Just means on the move, taking the muscles through its whole Range Of Movement with control and not pausing as you would in the static stretch, you would usually practice Dynamic Stretching with a sports person or somebody with some experience with exercise. The purpose of it is it increases core temperature and wake up the brain signaling to the muscles being used for that particular activity. Dynamic Stretching is better suited before a training session as opposed to static stretching.


Ballistic Stretching (Bounce at the end of ROM): please don’t do these. Leave this back with the sweat bands and leg warmers.


Pre-contraction Type Stretching

Proprioceptive Neuromuscular Facilitation (PNF)/Muscle Energy Technique (MET). I’m pretty certain that these two names mean exactly the same and I’m ready to be corrected if needs be :D… This type of stretching is not limited to but relies on you having somebody to assist you. The general consensus behind it is for your PT to stretch the muscle to its limit, hold for 10s, then apply some resistance (around 20%-80%) in the opposing direction for 6s then repeat the stretch at end range. You should feel the muscle is able to go a little bit further. Repeat this 2-3 more times and there should be a noticeable difference in overall feel and how much more range you have in the muscle.




Contraindications to stretching (When to not stretch):


The serious NO NO!


· Body block at the end of range

· Unstable/recent fracture

· Acute soft tissue injury

· Infection/haematoma in tissue

· Post surgical repair

· Hypermobile

· Client refusal


The no for performance!

· No static stretching before performance as you may see a decline in your performance.
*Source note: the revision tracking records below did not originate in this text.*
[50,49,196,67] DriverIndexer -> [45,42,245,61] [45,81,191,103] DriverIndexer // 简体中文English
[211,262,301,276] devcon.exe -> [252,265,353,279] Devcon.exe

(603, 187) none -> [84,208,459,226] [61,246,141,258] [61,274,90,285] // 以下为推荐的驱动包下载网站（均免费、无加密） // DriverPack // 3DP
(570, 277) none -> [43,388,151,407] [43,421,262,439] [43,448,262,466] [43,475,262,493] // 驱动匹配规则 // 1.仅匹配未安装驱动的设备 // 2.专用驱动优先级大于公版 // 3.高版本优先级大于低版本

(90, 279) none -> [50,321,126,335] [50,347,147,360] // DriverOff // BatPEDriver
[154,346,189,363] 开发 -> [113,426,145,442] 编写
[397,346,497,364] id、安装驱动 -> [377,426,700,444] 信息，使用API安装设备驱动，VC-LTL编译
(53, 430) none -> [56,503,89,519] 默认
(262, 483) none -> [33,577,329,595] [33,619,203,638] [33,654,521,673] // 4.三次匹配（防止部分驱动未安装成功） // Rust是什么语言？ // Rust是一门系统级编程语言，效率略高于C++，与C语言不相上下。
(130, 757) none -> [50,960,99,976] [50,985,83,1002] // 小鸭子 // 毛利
Stick to dynamic stretching.



To conclude...


The research surrounding stretching certainly isn’t one sided and quite up in the air, but as shown in this light read that there are some potential benefits with very little risk (on performance if done at the wrong time), so why would you not. Especially if it feels good knowing that you’ve just had a good training session and you want to feel that you’re cooled down properly. What I would say though, for the immediate feeling of nimbleness, the research looks more promising in eccentric loading of muscles and using a partner to practice some PNF-type/MET-type stretching. I would also advise that you take note of the contraindications that surround stretching and use it appropriately for your current status, but otherwise, enjoy!




References

Bolin, D., 2001. Rehabilitation of Sports Injuries: Current Concepts. Medicine & Science in Sports & Exercise, 33(12), p.2157.

Reddy, R. and Alahmari, K., 2016. Effect of Lower Extremity Stretching Exercises on Balance in Geriatric Population. International Journal of Health Sciences, 10(3), pp.371-377.

Shrier, I., 2004. Does Stretching Improve Performance?. Clinical Journal of Sport Medicine, 14(5), pp.267-273.

Ylinen, J., Wirén, K. and Häkkinen, A., 2007. Stretching exercises vs manual therapy in treatment of chronic neck pain: a randomized, controlled cross-over trial. Journal of Rehabilitation Medicine, 39(2), pp.126-132.